Excerpts from a dataset:
+ + +
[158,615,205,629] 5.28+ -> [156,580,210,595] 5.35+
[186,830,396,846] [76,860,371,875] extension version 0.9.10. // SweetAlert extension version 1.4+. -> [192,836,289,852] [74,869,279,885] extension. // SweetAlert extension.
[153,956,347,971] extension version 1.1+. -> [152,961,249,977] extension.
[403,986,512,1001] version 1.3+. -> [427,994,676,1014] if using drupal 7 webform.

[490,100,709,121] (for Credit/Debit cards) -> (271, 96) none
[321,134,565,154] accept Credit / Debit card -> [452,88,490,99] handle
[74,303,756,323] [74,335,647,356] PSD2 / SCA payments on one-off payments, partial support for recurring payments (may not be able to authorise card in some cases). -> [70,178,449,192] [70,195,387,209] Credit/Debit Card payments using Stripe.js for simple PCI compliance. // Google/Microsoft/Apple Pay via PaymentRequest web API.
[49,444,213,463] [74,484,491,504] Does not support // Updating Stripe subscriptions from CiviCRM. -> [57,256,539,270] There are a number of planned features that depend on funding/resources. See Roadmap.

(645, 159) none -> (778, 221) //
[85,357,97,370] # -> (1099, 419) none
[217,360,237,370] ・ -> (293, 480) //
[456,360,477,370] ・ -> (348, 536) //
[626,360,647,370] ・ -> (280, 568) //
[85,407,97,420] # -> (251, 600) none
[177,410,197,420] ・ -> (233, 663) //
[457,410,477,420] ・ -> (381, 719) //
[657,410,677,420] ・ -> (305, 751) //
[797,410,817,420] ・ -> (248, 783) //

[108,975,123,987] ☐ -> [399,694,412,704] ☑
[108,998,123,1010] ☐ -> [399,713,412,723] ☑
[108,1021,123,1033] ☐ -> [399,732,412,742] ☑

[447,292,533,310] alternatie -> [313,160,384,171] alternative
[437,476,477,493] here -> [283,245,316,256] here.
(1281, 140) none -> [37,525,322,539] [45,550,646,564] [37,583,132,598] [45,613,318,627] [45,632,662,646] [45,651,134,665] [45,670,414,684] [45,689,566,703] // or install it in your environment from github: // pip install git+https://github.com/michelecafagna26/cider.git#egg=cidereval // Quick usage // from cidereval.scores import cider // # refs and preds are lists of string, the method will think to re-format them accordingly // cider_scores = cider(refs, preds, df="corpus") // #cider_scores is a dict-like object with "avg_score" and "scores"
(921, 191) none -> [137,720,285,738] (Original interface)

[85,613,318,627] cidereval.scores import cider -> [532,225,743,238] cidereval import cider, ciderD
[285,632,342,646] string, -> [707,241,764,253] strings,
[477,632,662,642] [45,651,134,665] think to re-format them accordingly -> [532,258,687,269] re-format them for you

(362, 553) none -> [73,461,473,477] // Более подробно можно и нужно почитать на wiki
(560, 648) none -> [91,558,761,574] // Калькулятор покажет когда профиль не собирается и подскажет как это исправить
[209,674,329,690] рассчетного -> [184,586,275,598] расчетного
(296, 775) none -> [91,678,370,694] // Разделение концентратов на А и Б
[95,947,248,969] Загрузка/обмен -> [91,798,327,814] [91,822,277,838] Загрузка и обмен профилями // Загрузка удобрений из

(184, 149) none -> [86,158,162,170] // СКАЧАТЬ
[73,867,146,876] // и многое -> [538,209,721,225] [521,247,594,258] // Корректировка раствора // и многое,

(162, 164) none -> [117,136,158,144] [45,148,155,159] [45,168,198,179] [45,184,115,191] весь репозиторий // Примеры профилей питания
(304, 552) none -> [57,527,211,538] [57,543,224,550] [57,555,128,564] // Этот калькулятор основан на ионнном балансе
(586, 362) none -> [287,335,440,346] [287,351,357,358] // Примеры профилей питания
+ + +
[Work required] Give back every line of the data above exactly as written.

[Reply]
[158,615,205,629] 5.28+ -> [156,580,210,595] 5.35+
[186,830,396,846] [76,860,371,875] extension version 0.9.10. // SweetAlert extension version 1.4+. -> [192,836,289,852] [74,869,279,885] extension. // SweetAlert extension.
[153,956,347,971] extension version 1.1+. -> [152,961,249,977] extension.
[403,986,512,1001] version 1.3+. -> [427,994,676,1014] if using drupal 7 webform.

[490,100,709,121] (for Credit/Debit cards) -> (271, 96) none
[321,134,565,154] accept Credit / Debit card -> [452,88,490,99] handle
[74,303,756,323] [74,335,647,356] PSD2 / SCA payments on one-off payments, partial support for recurring payments (may not be able to authorise card in some cases). -> [70,178,449,192] [70,195,387,209] Credit/Debit Card payments using Stripe.js for simple PCI compliance. // Google/Microsoft/Apple Pay via PaymentRequest web API.
[49,444,213,463] [74,484,491,504] Does not support // Updating Stripe subscriptions from CiviCRM. -> [57,256,539,270] There are a number of planned features that depend on funding/resources. See Roadmap.

(645, 159) none -> (778, 221) //
[85,357,97,370] # -> (1099, 419) none
[217,360,237,370] ・ -> (293, 480) //
[456,360,477,370] ・ -> (348, 536) //
[626,360,647,370] ・ -> (280, 568) //
[85,407,97,420] # -> (251, 600) none
[177,410,197,420] ・ -> (233, 663) //
[457,410,477,420] ・ -> (381, 719) //
[657,410,677,420] ・ -> (305, 751) //
[797,410,817,420] ・ -> (248, 783) //

[108,975,123,987] ☐ -> [399,694,412,704] ☑
[108,998,123,1010] ☐ -> [399,713,412,723] ☑
[108,1021,123,1033] ☐ -> [399,732,412,742] ☑

[447,292,533,310] alternatie -> [313,160,384,171] alternative
[437,476,477,493] here -> [283,245,316,256] here.
(1281, 140) none -> [37,525,322,539] [45,550,646,564] [37,583,132,598] [45,613,318,627] [45,632,662,646] [45,651,134,665] [45,670,414,684] [45,689,566,703] // or install it in your environment from github: // pip install git+https://github.com/michelecafagna26/cider.git#egg=cidereval // Quick usage // from cidereval.scores import cider // # refs and preds are lists of string, the method will think to re-format them accordingly // cider_scores = cider(refs, preds, df="corpus") // #cider_scores is a dict-like object with "avg_score" and "scores"
(921, 191) none -> [137,720,285,738] (Original interface)

[85,613,318,627] cidereval.scores import cider -> [532,225,743,238] cidereval import cider, ciderD
[285,632,342,646] string, -> [707,241,764,253] strings,
[477,632,662,642] [45,651,134,665] think to re-format them accordingly -> [532,258,687,269] re-format them for you

(362, 553) none -> [73,461,473,477] // Более подробно можно и нужно почитать на wiki
(560, 648) none -> [91,558,761,574] // Калькулятор покажет когда профиль не собирается и подскажет как это исправить
[209,674,329,690] рассчетного -> [184,586,275,598] расчетного
(296, 775) none -> [91,678,370,694] // Разделение концентратов на А и Б
[95,947,248,969] Загрузка/обмен -> [91,798,327,814] [91,822,277,838] Загрузка и обмен профилями // Загрузка удобрений из

(184, 149) none -> [86,158,162,170] // СКАЧАТЬ
[73,867,146,876] // и многое -> [538,209,721,225] [521,247,594,258] // Корректировка раствора // и многое,

(162, 164) none -> [117,136,158,144] [45,148,155,159] [45,168,198,179] [45,184,115,191] весь репозиторий // Примеры профилей питания
(304, 552) none -> [57,527,211,538] [57,543,224,550] [57,555,128,564] // Этот калькулятор основан на ионнном балансе
(586, 362) none -> [287,335,440,346] [287,351,357,358] // Примеры профилей питания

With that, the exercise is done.